#### Summary

* Zero-knowledge proofs are a powerful cryptographic technique at the heart of self-sovereign identity (SSI). This post should help you understand what they are and how they can be used.*

Suppose Peggy needs to prove to Victor that she is in possession of a secret without revealing the secret. Can she do so in a way that convinces Victor that she really does know the secret? This is the question at the heart of one of the most powerful cryptographic processes we can employ in identity systems: *zero-knowledge proofs (ZKPs)*. Suppose for example that Peggy has a digital driver's license and wants to prove to Victor, the bartender, that she's over 21 without just handing over her driver's license or even showing him her birthdate. ZKPs allow Peggy to prove her driver's license says she's at least 21 in a way that convinces Victor without Peggy having to reveal anything else (i.e., there's zero *excess* knowledge).

This problem was first explored by MIT researchers Shafi Goldwasser, Silvio Micali and Charles Rackoff in the 1980s as a way of combatting information leakage. The goal is to reduce the amount of *extra* information the verifier, Victor, can learn about the prover, Peggy.

One way to understand how ZKPs work is the story of the Cave of Alibaba, first published by cryptographers Quisquater, Guillou, and Berson^{1}. The following diagram provides an illustration.

The Cave of Alibaba has two passages, labeled A and B, that split off a single passageway connected to the entrance. Peggy possesses a secret code that allows her to unlock a door connecting A and B. Victor wants to buy the code but won't pay until he's sure Peggy knows it. Peggy won't share it with Victor until he pays.
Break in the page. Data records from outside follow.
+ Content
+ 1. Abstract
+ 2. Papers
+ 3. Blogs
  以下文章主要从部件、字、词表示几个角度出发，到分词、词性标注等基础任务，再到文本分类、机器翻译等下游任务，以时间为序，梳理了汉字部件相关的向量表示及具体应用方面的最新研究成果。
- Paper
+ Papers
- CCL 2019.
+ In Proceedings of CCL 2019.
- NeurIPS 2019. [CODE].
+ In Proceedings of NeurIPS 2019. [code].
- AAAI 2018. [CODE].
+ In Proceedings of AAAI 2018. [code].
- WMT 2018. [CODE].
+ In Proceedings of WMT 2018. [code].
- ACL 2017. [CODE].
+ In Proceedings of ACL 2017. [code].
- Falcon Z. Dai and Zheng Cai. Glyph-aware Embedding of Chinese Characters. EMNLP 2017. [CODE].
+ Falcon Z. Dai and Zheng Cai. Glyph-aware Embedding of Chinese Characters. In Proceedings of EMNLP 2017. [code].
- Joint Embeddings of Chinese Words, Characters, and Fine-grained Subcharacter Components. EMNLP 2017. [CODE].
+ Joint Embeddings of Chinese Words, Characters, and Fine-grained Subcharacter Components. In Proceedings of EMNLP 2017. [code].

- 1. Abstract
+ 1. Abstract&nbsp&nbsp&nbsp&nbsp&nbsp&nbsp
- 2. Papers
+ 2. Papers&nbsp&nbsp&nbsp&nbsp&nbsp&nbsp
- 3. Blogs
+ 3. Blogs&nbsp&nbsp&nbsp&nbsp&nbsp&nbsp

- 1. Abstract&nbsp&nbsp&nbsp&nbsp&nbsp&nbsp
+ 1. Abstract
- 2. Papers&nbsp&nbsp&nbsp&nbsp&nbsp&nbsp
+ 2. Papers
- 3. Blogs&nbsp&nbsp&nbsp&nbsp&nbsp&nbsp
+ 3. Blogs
The algorithm for Peggy proving she knows the code proceeds as follows:

- Victor stands outside the cave while Peggy enters and selects one of the passages. Victor is not allowed to see which path Peggy takes.
- Victor enters the cave and calls out "A" or "B" at random.
- Peggy emerges from the correct passageway because she can easily unlock the door regardless of which choice she made when entering.
- Of course, Peggy could have just gotten lucky and guessed right, so Peggy and Victor repeat the experiment many times.

If Peggy can always come back by whichever passageway Victor selects, then there is an increasing probability that Peggy really knows the code. After 20 tries, there's less than one chance in a million that Peggy is simply guessing which letter Victor will call. This constitutes a *probabilistic proof* that Peggy knows the secret.

This algorithm not only allows Peggy to convince Victor she knows the code, but it does it in a way that ensures Victor can't convince anyone else Peggy knows the code. Suppose Victor records the entire transaction. The only thing an observer sees is Victor calling out letters and Peggy emerging from the right tunnel. The observer can't be sure Victor and Peggy didn't agree on a sequence of letters in advance to fool observers. Note that this property relies on the algorithm using a good pseudo-random number generator with a high-entropy seed so that Peggy and third-party observers can't predict Victor's choices.

Thus, while Peggy cannot deny to Victor that she knows the secret, she can deny that she knows the secret to other third parties. This ensures that anything she proves to Victor stays between them and Victor cannot leak it—at least in a cryptographic way that proves it came from Peggy. Peggy retains control of both her secret and the fact that she knows it.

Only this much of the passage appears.